No democratic control

However, the problem is that the IASB is not a democratically legitimised Organisation at all. Rather, it is owned by the International Accounting Standards Committee Foundation, a foundation that resides in the US tax haven of Delaware. The members of the IASB are primarily former employees of National Financial Supervisory Authorities, but also of private management consultancies. The IASB is financed by the four major accounting firms PricewaterhouseCoopers, KPMG, Deloitte Touche Tohmatsu and Ernst & Young.

The founding editor of the political magazine “Die Gazette”, Fritz Glunk, has recently written a book about organizations such as the IASB. Glunk refers to such constructs as “Shadow Powers”. These are informal groups or entities in which business representatives and state authorities sit together and establish global rules. “None of these groups is elected or electable or subject to Democratic control; some of the globally agreed norms become, as they are, de facto or de jure World Economic Law,” says Glunk.

“Momentous Shift”

Regarding the IASB, Glunk believes that its work would have resulted in a” momentous shift”. In Germany, for example, essential provisions of the German commercial code (HGB) are no longer valid; instead, the requirements of IFRS apply. In essence, the two Standards differ in which information of the annual financial statements of a company they place in the foreground. While the traditional HGB model is characterized by a cautious determination of profit and has the interests of all parties involved in the company in mind, the Anglo-Saxon IFRS focuses above all on the interest of investors.

How this has a concrete effect can be seen in the Bayer-Monsanto deal mentioned above. Experts assume that this would not have taken place on the basis of scheduled depreciation according to HGB. With a Goodwill of just under 24 billion euros, Bayer would have had to write down billions of euros over the years. Management might have shied away from that.

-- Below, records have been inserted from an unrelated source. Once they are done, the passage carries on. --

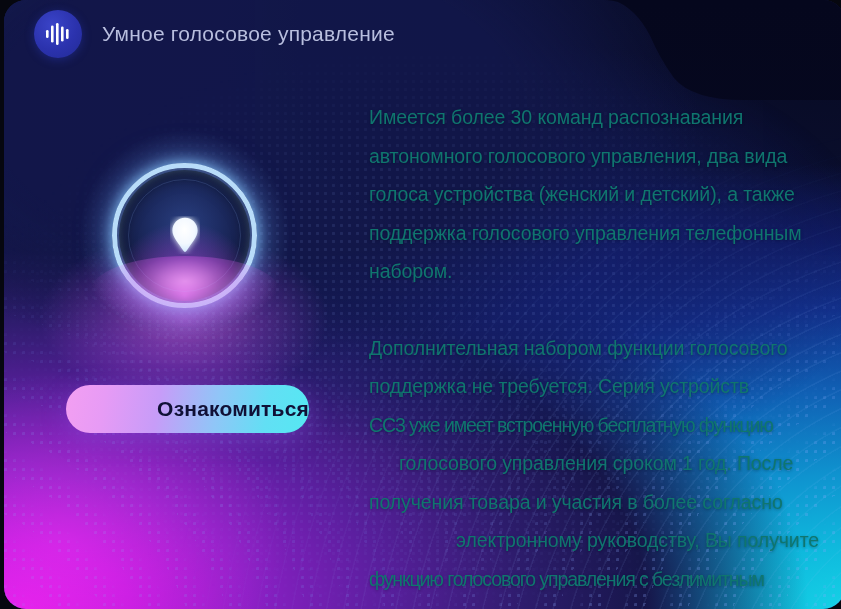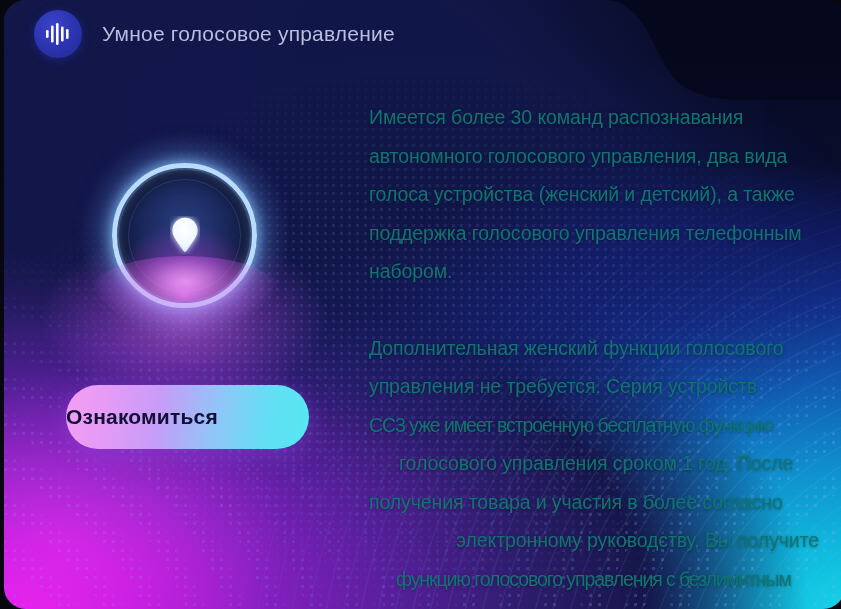"Дополнительная женский функции" span { text: женский -> набором }
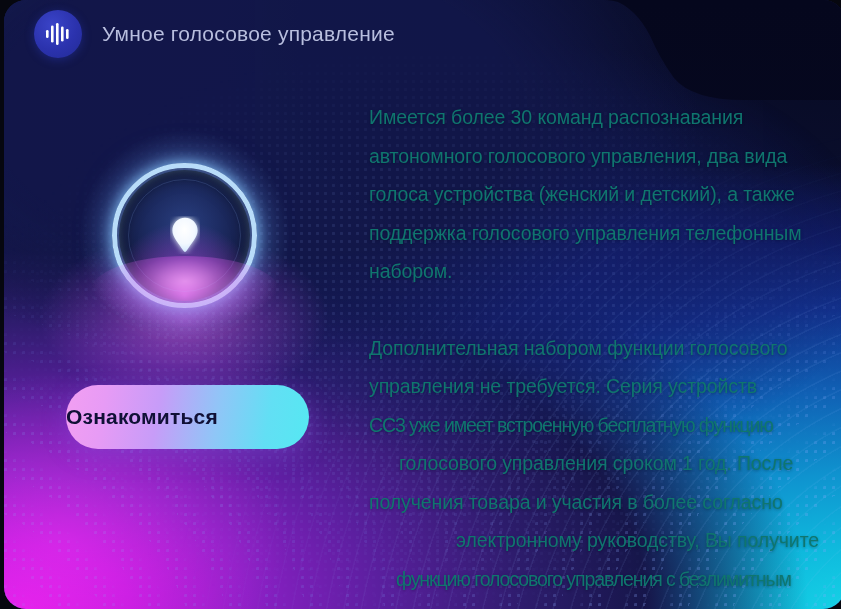"управления не требуется. Серия устройств" span { text: управления -> поддержка }
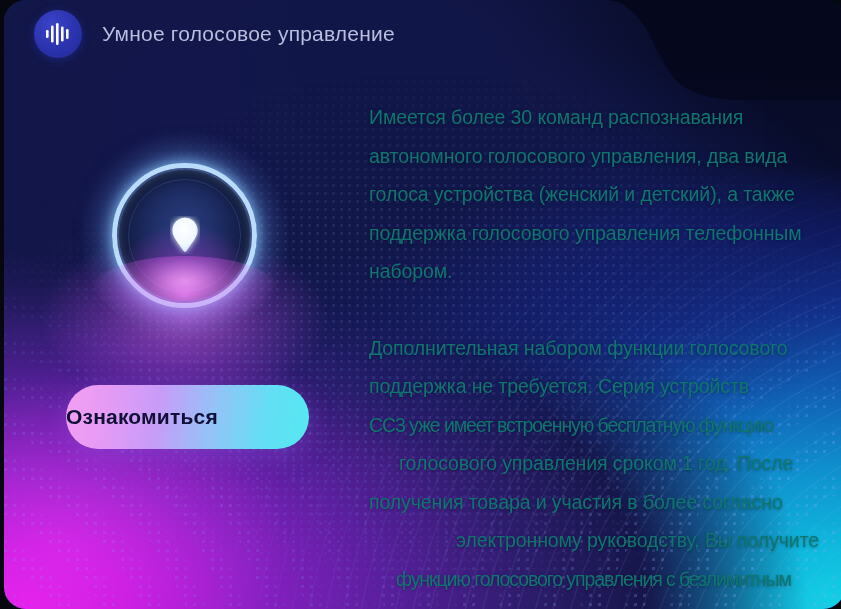"Ознакомиться" #cta-button { height: 64px -> 48px; justify-content: flex-start -> flex-end }
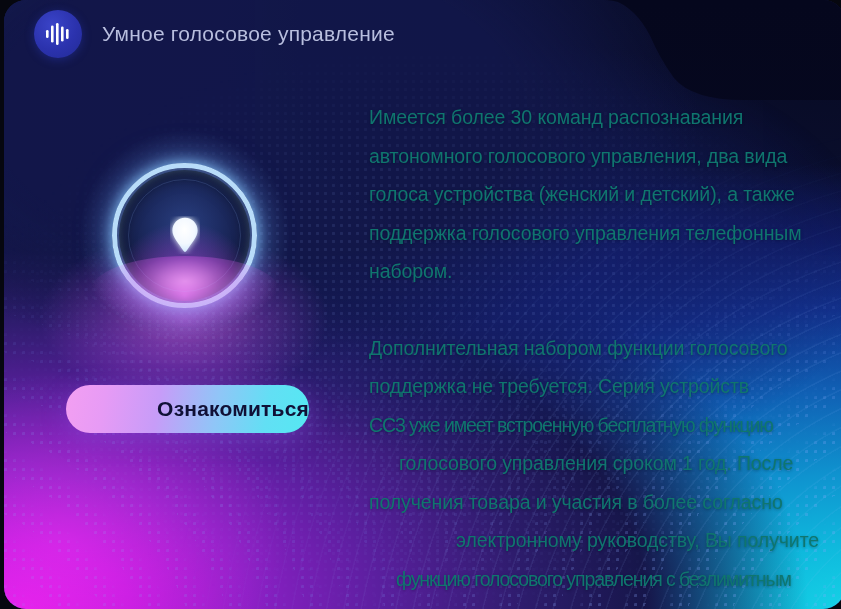"функцию голосового управления с" span.tight { margin-left: 27px -> none }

Incidentally, two weeks ago, the Austrian brick manufacturer Wienerberger provided a foretaste of what could happen in the near future. In presenting the quarterly figures, the company stated that due to the Coronakrise Goodwill write-downs: “the Covid-19 crisis is a starter case where a company has to examine all its Assets,” said Wienerberger CEO Heimo Scheuch. Of the total write-downs of approximately 116 million euros in the first quarter, 94 million euros were accounted for by the full goodwill adjustment in the facade bricks segment in North America. “Since 1999, we have been carrying the ‘Goodwill’ with us, and I said that we will now do it once and for all instead of 10 million again and again – that means there will be no ‘Goodwill’,” Scheuch explained.